[[ DATA PROVIDED open ]]

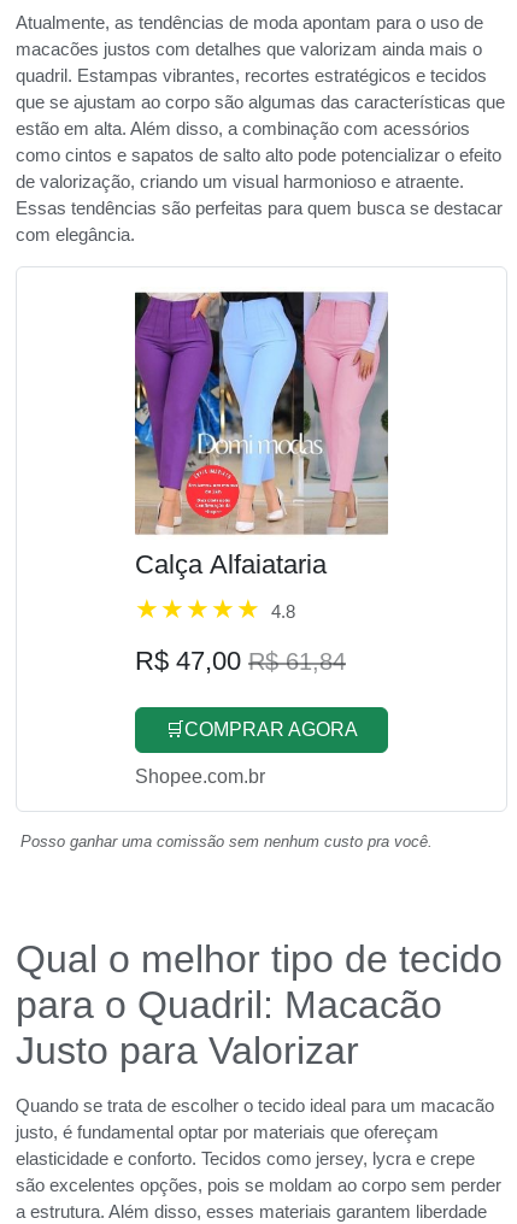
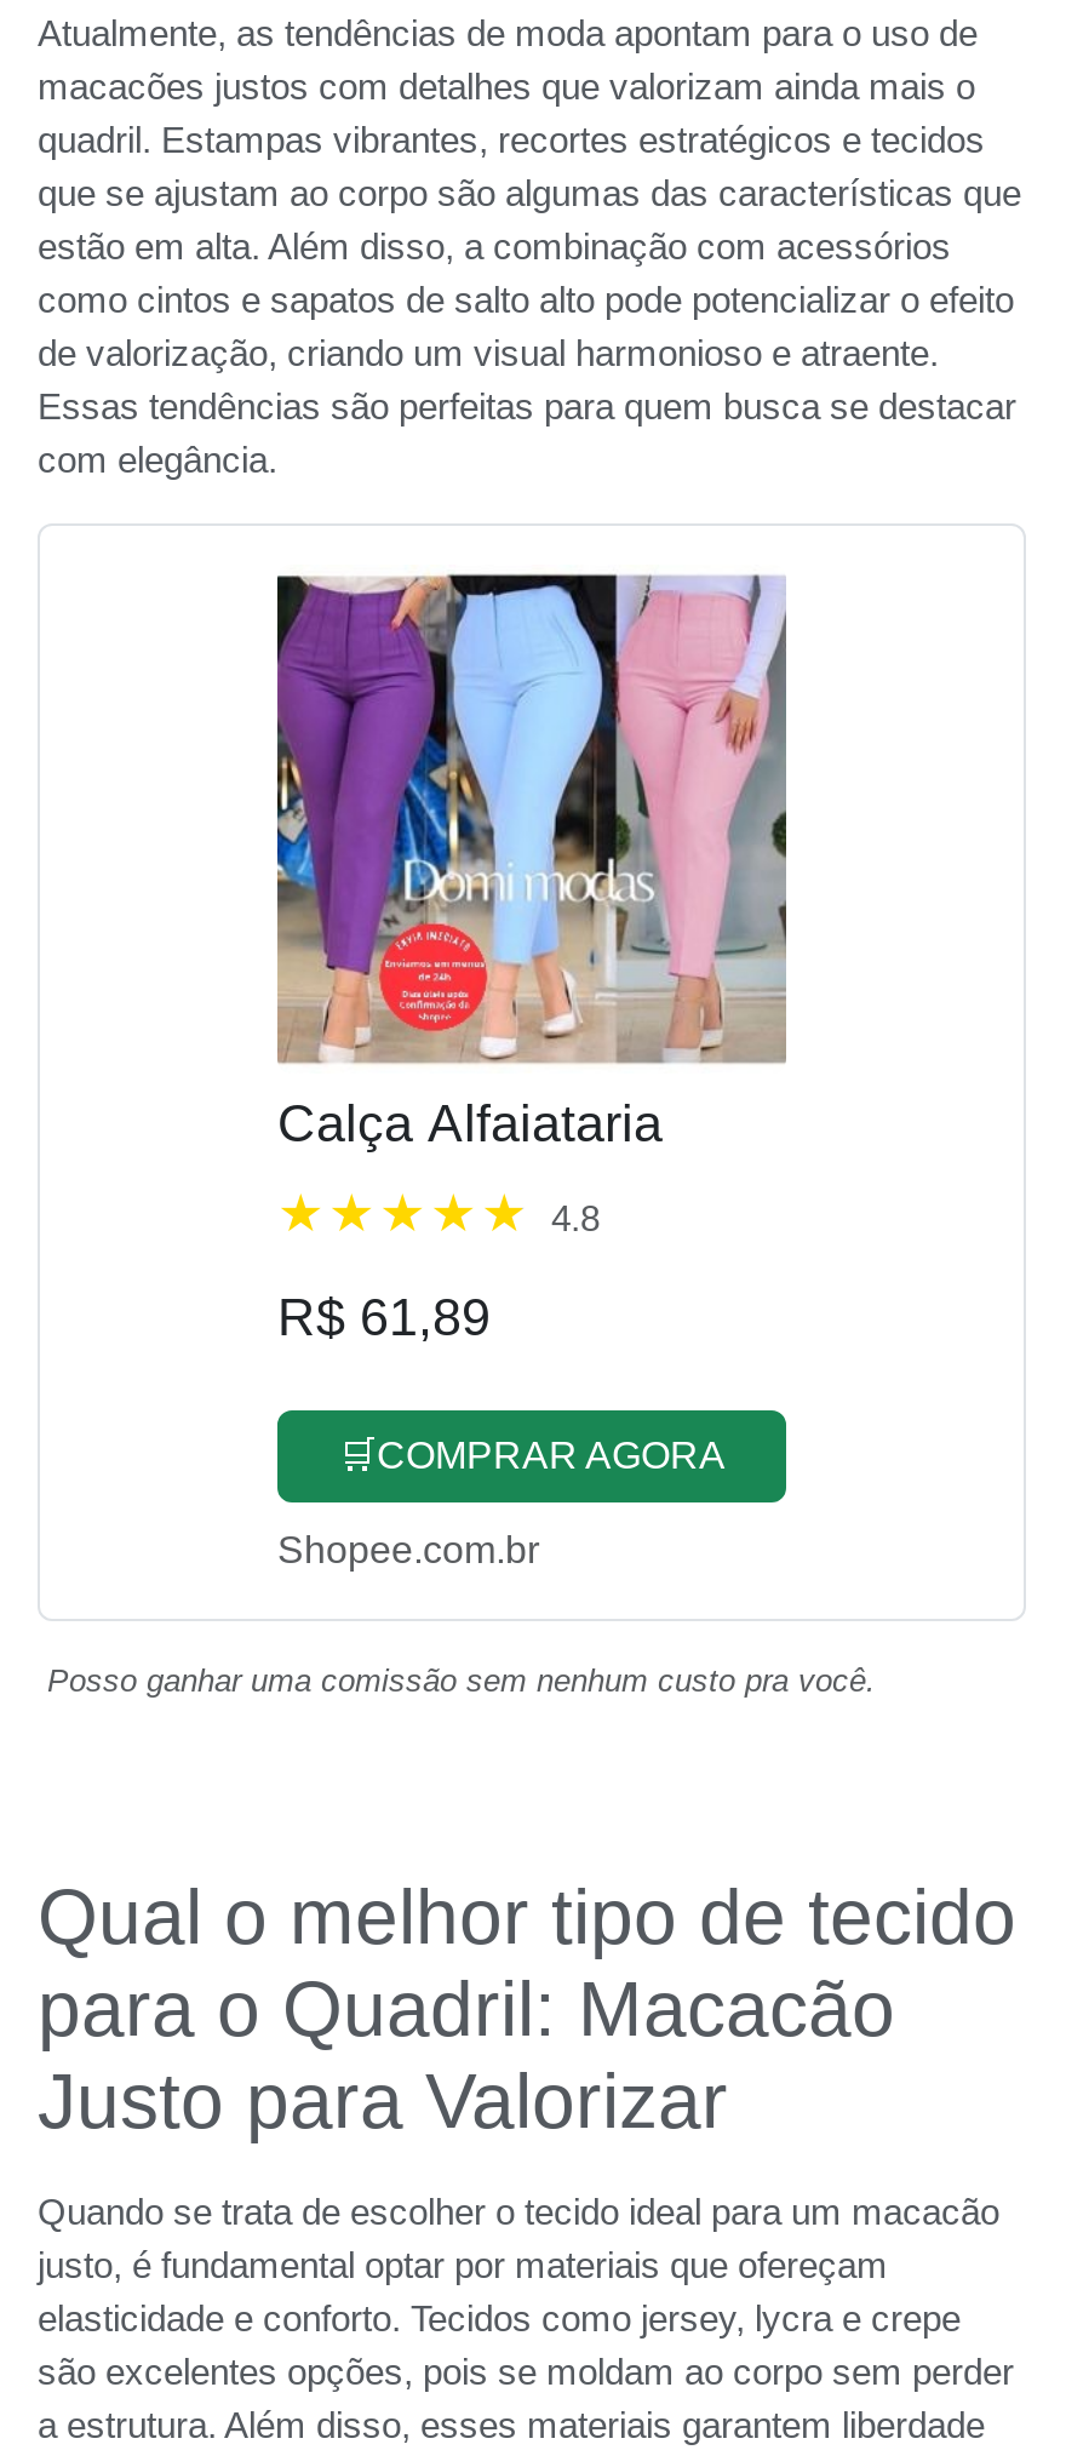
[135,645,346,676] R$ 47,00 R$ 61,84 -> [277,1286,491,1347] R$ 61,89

[[ DATA PROVIDED closed ]]
[[ DATA PROVIDED open ]]

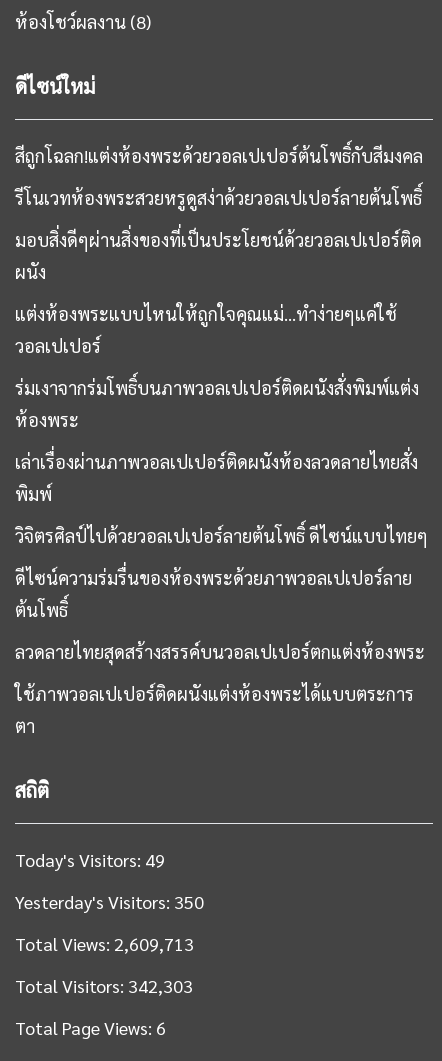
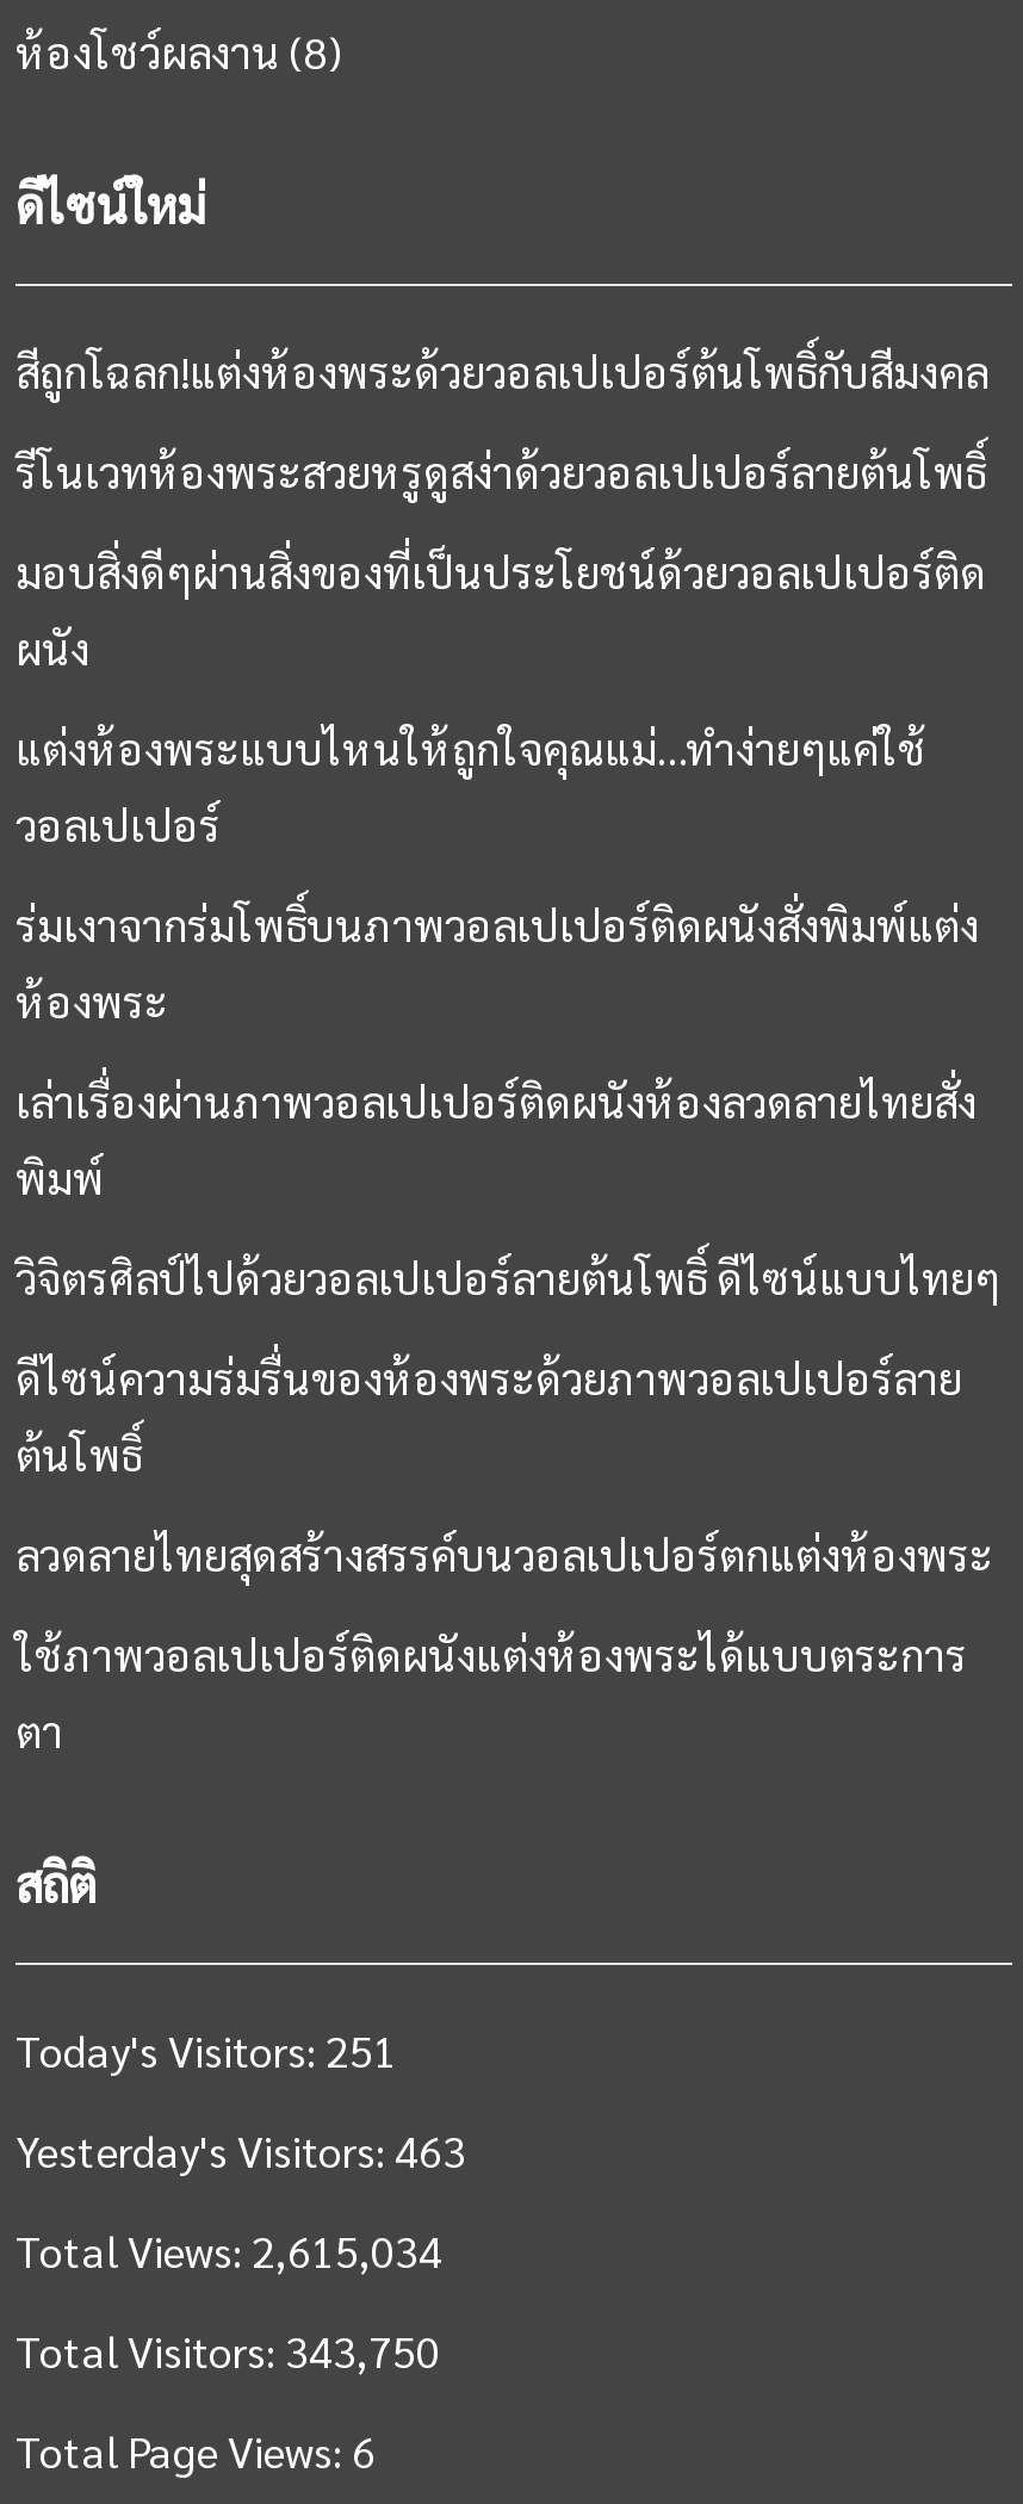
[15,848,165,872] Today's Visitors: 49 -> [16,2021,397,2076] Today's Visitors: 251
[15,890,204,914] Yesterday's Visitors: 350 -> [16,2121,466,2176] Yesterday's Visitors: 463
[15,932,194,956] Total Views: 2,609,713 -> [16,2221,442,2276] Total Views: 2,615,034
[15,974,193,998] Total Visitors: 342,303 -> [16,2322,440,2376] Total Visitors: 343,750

[[ DATA PROVIDED closed ]]

Where the listing above has a line with "[15,890,204,914] Yesterday's Visitors: 350", start there, and output every line exactly through the line with "[15,974,193,998] Total Visitors: 342,303", which is also included.

* _RESPONSE FOR THIS EXERCISE_:
[15,890,204,914] Yesterday's Visitors: 350 -> [16,2121,466,2176] Yesterday's Visitors: 463
[15,932,194,956] Total Views: 2,609,713 -> [16,2221,442,2276] Total Views: 2,615,034
[15,974,193,998] Total Visitors: 342,303 -> [16,2322,440,2376] Total Visitors: 343,750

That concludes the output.